A 捕鯨銃で鯨を仕留めて凱旋するので、捕鯨銃の「ほこ」をおさめる、すなわち、片づける。
この場合は「おさめる」は「納める」?
B 「ほこをおさめる」(この慣用句は「矛」が用いられる)と言われるように、鯨と死闘の末に仕留めたので、戦いをやめる、すなわち終結する。
この場合の「おさめる」は「収める」?
時雨の詞は「おさめる」と漢字でないので、ABどちらの解釈が相応しいだろうか?
5、「日の丸上げて」
大正時代の捕鯨船が日の丸、すなわ日章旗を掲げていたであろうか?
周知のように、日の丸が正式に国旗として認定されたのは、「国旗国歌法」が公布された平成11年である。
明治3年、太政官布告により、陸軍御国旗として旭日旗が定められたが、所謂日章旗の扱いは、政治的背景も絡み諸説あるようだ。
船舶に掲げられたものとしては、
寛永期の幕府船団に日の丸の幟
幕府の年貢米を輸送する御城米廻船に朱の丸の幟
薩摩藩に服属していた琉球王国の中国への進貢船に日章旗
などがあるが、漁船に日章旗を掲げた事例は見つからない。
この詞の「日の丸」とは大漁旗と解したい。
大漁旗は、海上からも目立つように、さらに縁起を担ぐ目的で派手な色彩、大胆な構図で描かれることが多い。
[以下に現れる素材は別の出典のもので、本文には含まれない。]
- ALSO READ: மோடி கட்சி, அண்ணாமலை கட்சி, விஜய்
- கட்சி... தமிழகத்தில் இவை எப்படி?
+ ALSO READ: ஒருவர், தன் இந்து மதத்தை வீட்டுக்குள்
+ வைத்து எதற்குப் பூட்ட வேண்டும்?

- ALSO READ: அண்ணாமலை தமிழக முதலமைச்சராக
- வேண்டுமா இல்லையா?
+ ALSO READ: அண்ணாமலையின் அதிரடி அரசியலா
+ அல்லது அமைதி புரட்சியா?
船名、祝大漁などの文字、日の出、魚、恵比寿、宝船などの絵柄が多いとされる。
「日の丸」とは日の出(旭日旗に近いかもしれない)が描かれた大漁旗のことであろう。
6、時間は?
1番に「夜あけの風が」とあり、早朝と思われる。
それを受けて2番で「陽は舞いあがる」とあるので、この陽は朝日と推定される。
「日の丸上げて」の「大漁旗の日の出」と呼応する。
因みに「鉾をおさめて」を当初発表した際のタイトルは「朝日をあびて」であった。
7、場所は(どこの湊か)?
「鉾をおさめて」は比較的有名な歌故、時雨がイメージした湊があると思い、調べたが、特定の湊は見つからなかった(後述で、茨城県の大洗海岸?)。
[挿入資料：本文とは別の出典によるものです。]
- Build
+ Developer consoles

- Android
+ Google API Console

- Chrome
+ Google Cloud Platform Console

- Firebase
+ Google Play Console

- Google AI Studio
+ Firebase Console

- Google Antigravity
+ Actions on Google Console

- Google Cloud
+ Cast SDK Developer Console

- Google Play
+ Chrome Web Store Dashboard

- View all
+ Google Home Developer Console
時雨音羽は、明治42年、北海道利尻島生まれで、新湊小学校、沓形小学校高等科卒業、沓形村役場(いずれも利尻島)に勤務後、上京。
日本大学大法科を卒業して、大蔵省主税局織物課に勤務後、作詞、映画や歌舞伎の脚本などを手掛けたようだが、捕鯨との接点は判らない。
3番に「縄のたすきで故郷のおどり」とある。
縄で作られた「たすき」は、必ずしも多くないと思われ、これがヒントになるかもと調べたが、特定できなかった。
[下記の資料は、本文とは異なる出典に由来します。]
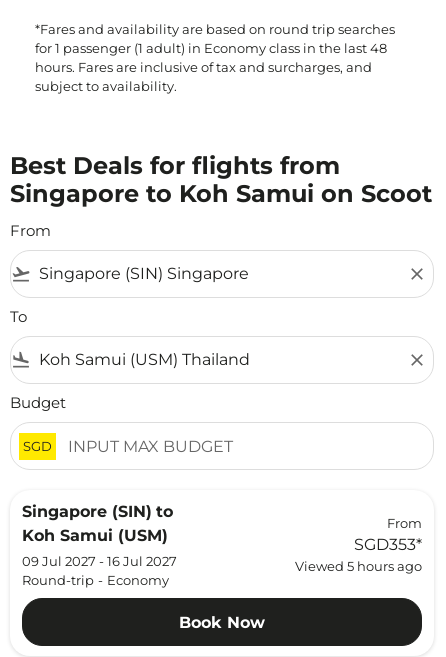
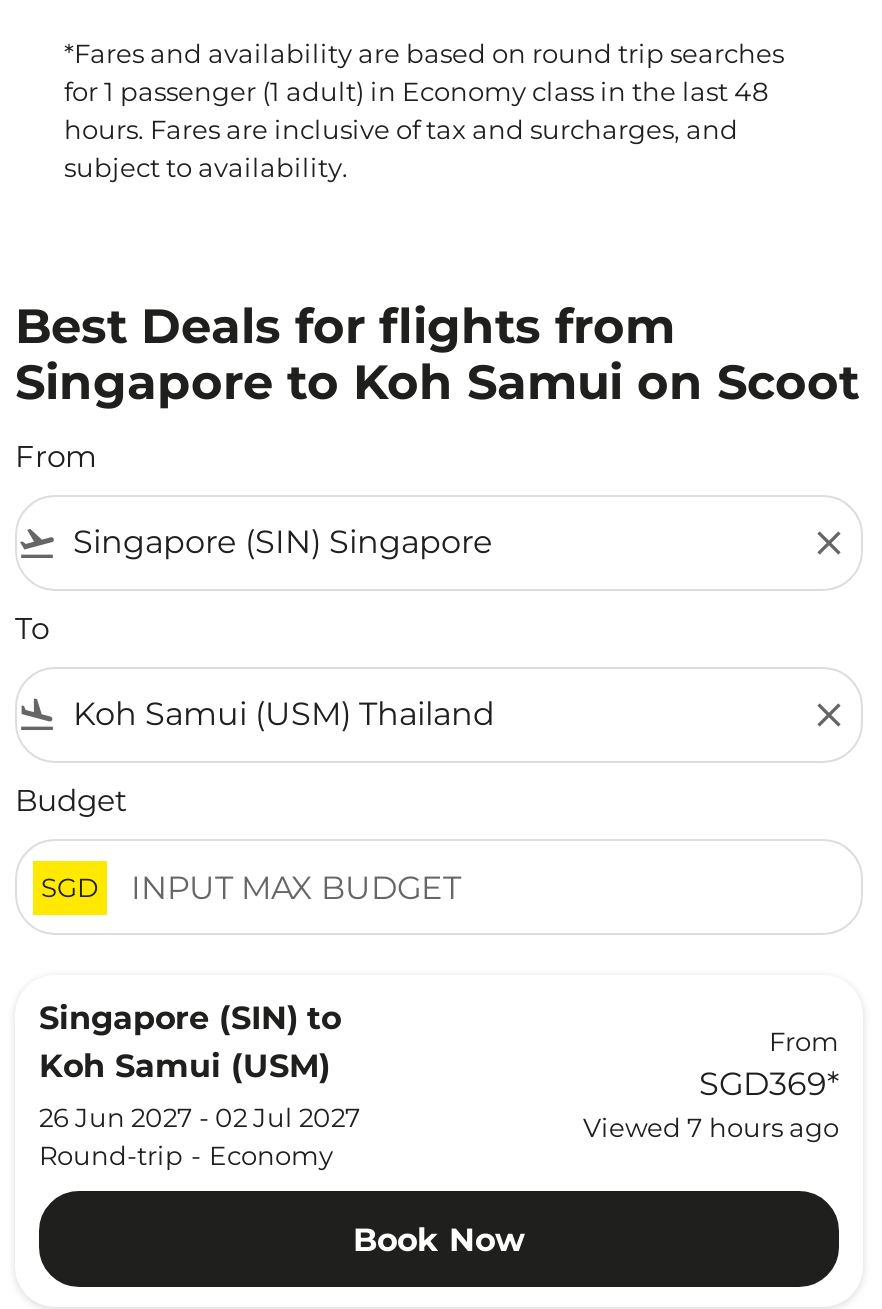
- SGD353*
- Viewed 5 hours ago
+ SGD369*
+ Viewed 7 hours ago

- 09 Jul 2027 - 16 Jul 2027
+ 26 Jun 2027 - 02 Jul 2027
現在、捕鯨基地として農水大臣より許可された鯨の解体処理場は、北海道の網走、函館、宮城県の石巻鮎川、千葉県南房総市和田、和歌山県大地町の5か所であるが、時雨が作った大正時代は、日本各地で水揚げされていたものと考えられる。
時雨の著書「出船の港と利尻島」の中で、「鉾をおさめて」について「この歌は鯨とりの歌だが、人々の青春から故郷の母に捧げる歌でもある。私はこの世で一番美しいものは母の愛だと思っている。どんなに世の中が変わっても、母の愛の美しさは変わらない」と記している。
4番の最終フレーズに「母へ 港へ みやげの鯨」とあり、この母がやや異質な感があったが、上記の説明で納得した。
信長貴富編曲「無伴奏男声合唱による日本名歌集ノスタルジア」解説に、「鉾をおさめて」に関し、大蔵省勤務時にキング誌から「元気のいい作品」を依頼され、茨城県大洗海岸へ出かけてイメージをふくらませたと記されている。
また故郷の利尻島で大きな鯨を見た思い出が生かされているとも記述されている。
利尻町のHPを検索すると、故郷の偉人として時雨を取り上げているが、「鯨が開いた鎖国の扉」として嘉永元年にアメリカ人のラナルド・マクドナルドが捕鯨船に乗り込み、鎖国下の利尻島に上陸したことが記されている。
時雨は鯨とは縁があったことが伺える。
さらに同町のHPの観光案内に「神磯の鳥居」は「朝日が美しい」と記されている。